For now, they’d keep him thinking about anything else so they could try to save the woman.
The man needed a distraction, and he was going to get it.
From them.
* * * G R E Y S O N C R O F T * * *
LVPD Commissioner’s
Office
When he heard the FBI wanted to have a meeting with him, Commissioner Leo Markum was a little concerned. He couldn’t imagine it was going to be a pleasant conversation.
How could it be?
The FBI didn’t like to sit down and have casual chats for no reason. It just didn’t happen.
Besides, Leo was well aware of the shit that had gone down in Las Vegas, and he was all about making it right.
How?
First, he fired any cop who might be dirty.
Yes, he did.
When he came onboard, he cleaned house.

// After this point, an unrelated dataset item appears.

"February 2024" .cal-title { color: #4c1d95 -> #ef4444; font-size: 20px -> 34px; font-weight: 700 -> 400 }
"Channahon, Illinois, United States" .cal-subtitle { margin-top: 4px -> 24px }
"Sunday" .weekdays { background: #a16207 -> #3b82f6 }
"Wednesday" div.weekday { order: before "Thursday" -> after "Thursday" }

It was good to get rid of the bad apples, even if it left them short staffed.
Only, he realized one thing.
The good cops would rather work overtime than be worried they were going to be stabbed in the back at any moment by a cop on the take.

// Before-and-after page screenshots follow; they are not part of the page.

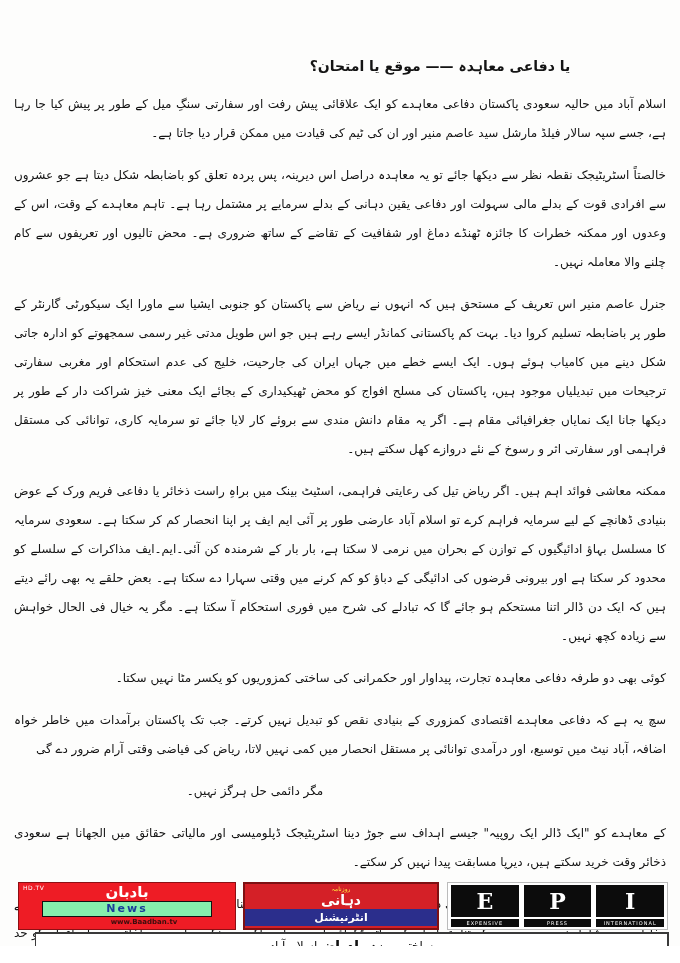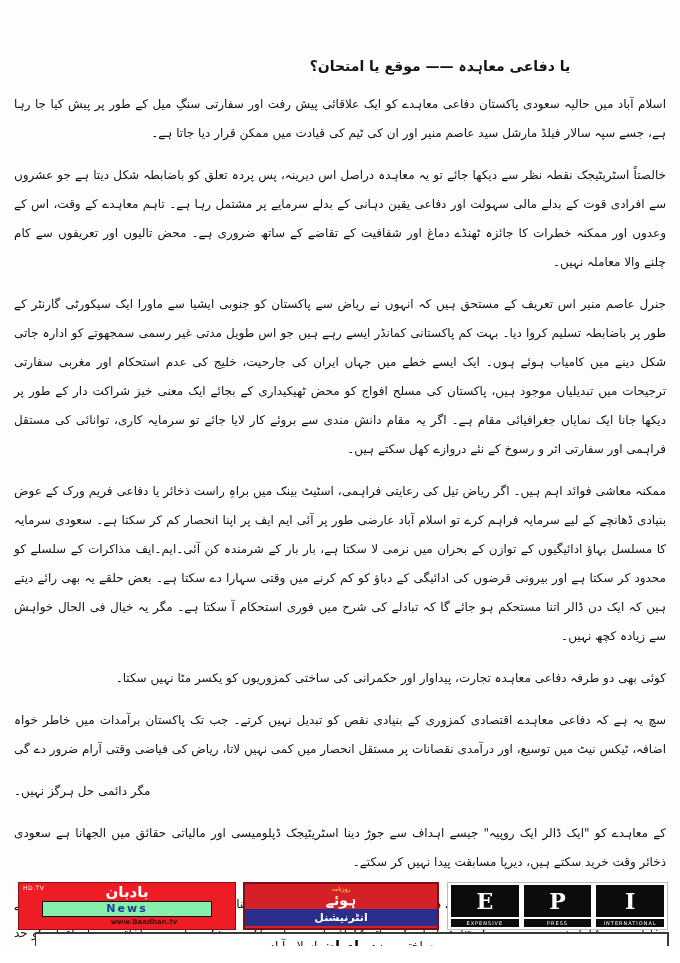"سچ یہ ہے کہ دفاعی" p.para { text: ٹیکس نیٹ میں توسیع، اور درآمدی نقصانات -> آباد نیٹ میں توسیع، اور درآمدی توانائی }
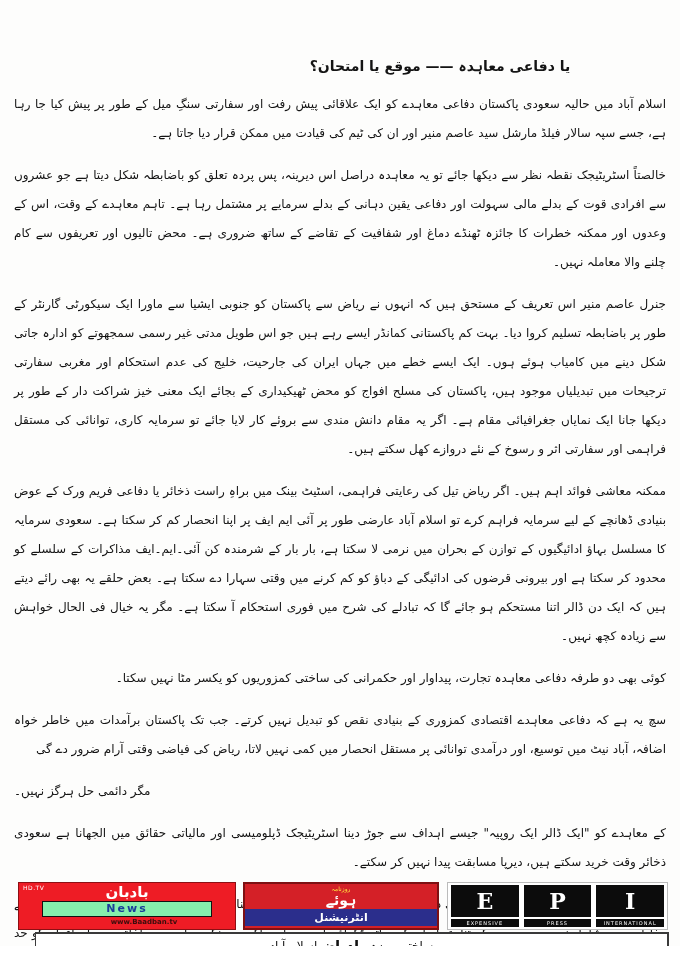"مگر دائمی حل ہرگز نہیں۔" .para.center-right { text-align: left -> center }
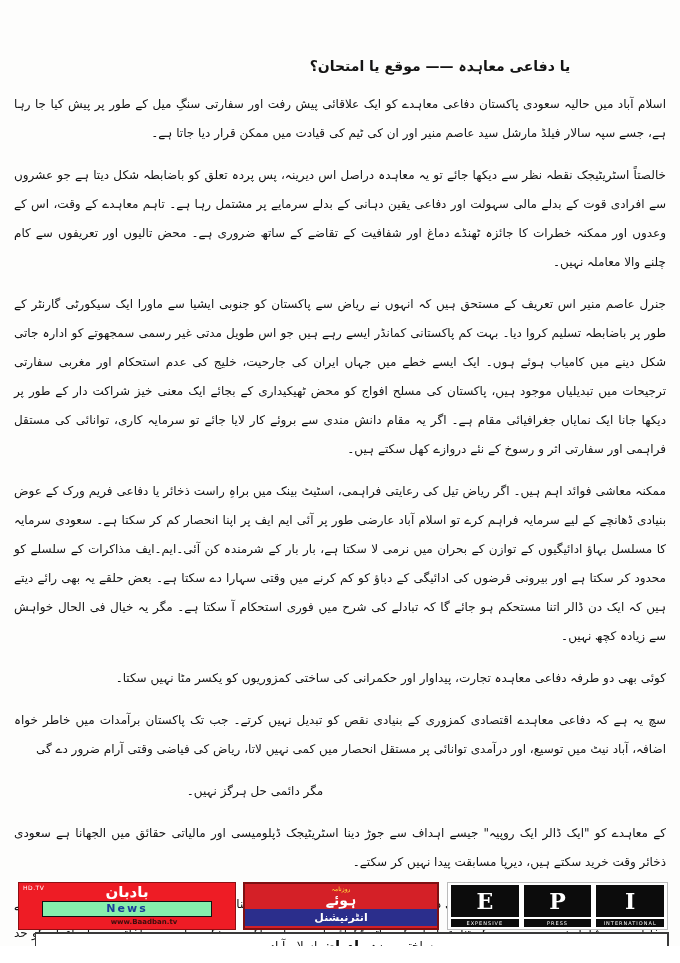"ہوئے" div.post-name { text: ہوئے -> دہانی }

Too much of that had been going on, and the mayor’s office was over it. The war that had been brewing, led by Jeffrey Raye, had been a publicity nightmare.
Shootings in the street.
The Crofts being stabbed at functions.
An out of control group of cops on the take.
It was scaring people away from the tourism, and when that happened, Vegas didn’t make money.
It was the city of tourism.
That was its money maker.
It was on the brink of catastrophe.
The city council, and mayor, wanted the rumors squashed, and the mayhem ended, so it was his job to take care of his end of the issue.
The police precincts.
Oh, and he would.
He was going to be tough. He was going to take no mercy on the bad guys.
Maybe that was why he was given the job, and he would handle everything that came with it. They were going to be accountable.
To the end.
Now, he was being asked to meet with someone from the FBI, and it made him nervous.
Oh, he wasn’t alone.
The new homicide captain was also there, and his feet were being held to the fire alongside his.
Misery liked company.
“What’s this about?” Captain Horatio Lewis asked as they waited for the FBI to show.
“Your guess is as good as mine, but I’m sure it won’t be fun. The FBI doesn’t request meetings unless something big is about to go down.”
Horatio agreed.
This was going to suck.
He knew it.
“Well, we’ve cleaned house, Leo. I’m not sure exactly what they can want. Now that Jeffrey Raye is gone, we might be able to cleanup this city. Maybe they want to offer their help?” he asked, hopefully.
Leo laughed.
He wouldn’t bet on that.
“Uh, okay. Someone was dipping in the optimism-laced coffee today before work. Oh, look, he didn’t bother to bring any for me.”
He rolled his eyes.
“No need for sarcasm. You’re cranky.”
“Uh, the FBI is heading here. That’s reason to be cranky.”
“Try being optimistic. Think about it,” Horatio stated. “Croft was removed, and Captain Ford was removed, so maybe that’s the beginning of something better.”
He wasn’t so sure.
When there was a knock to his office door, Leo’s secretary peeked her head in to announce that their company had just arrived for the meeting.
“Sir, the FBI is here.”
So, it began.
“Send them in.”
Both men were caught off guard. They were expecting someone else, because the pretty woman, dressed well, carrying a bag couldn’t possibly be a Fed.
This was the FBI liaison?
She looked too young, too sweet, and…it just wasn’t possible.
“Can I help you?” he asked.
“I was sent by Ethan Blackhawk. He would like to have a confidential conversation with you,” she began, placing her bag on the chair and shaking both of their hands.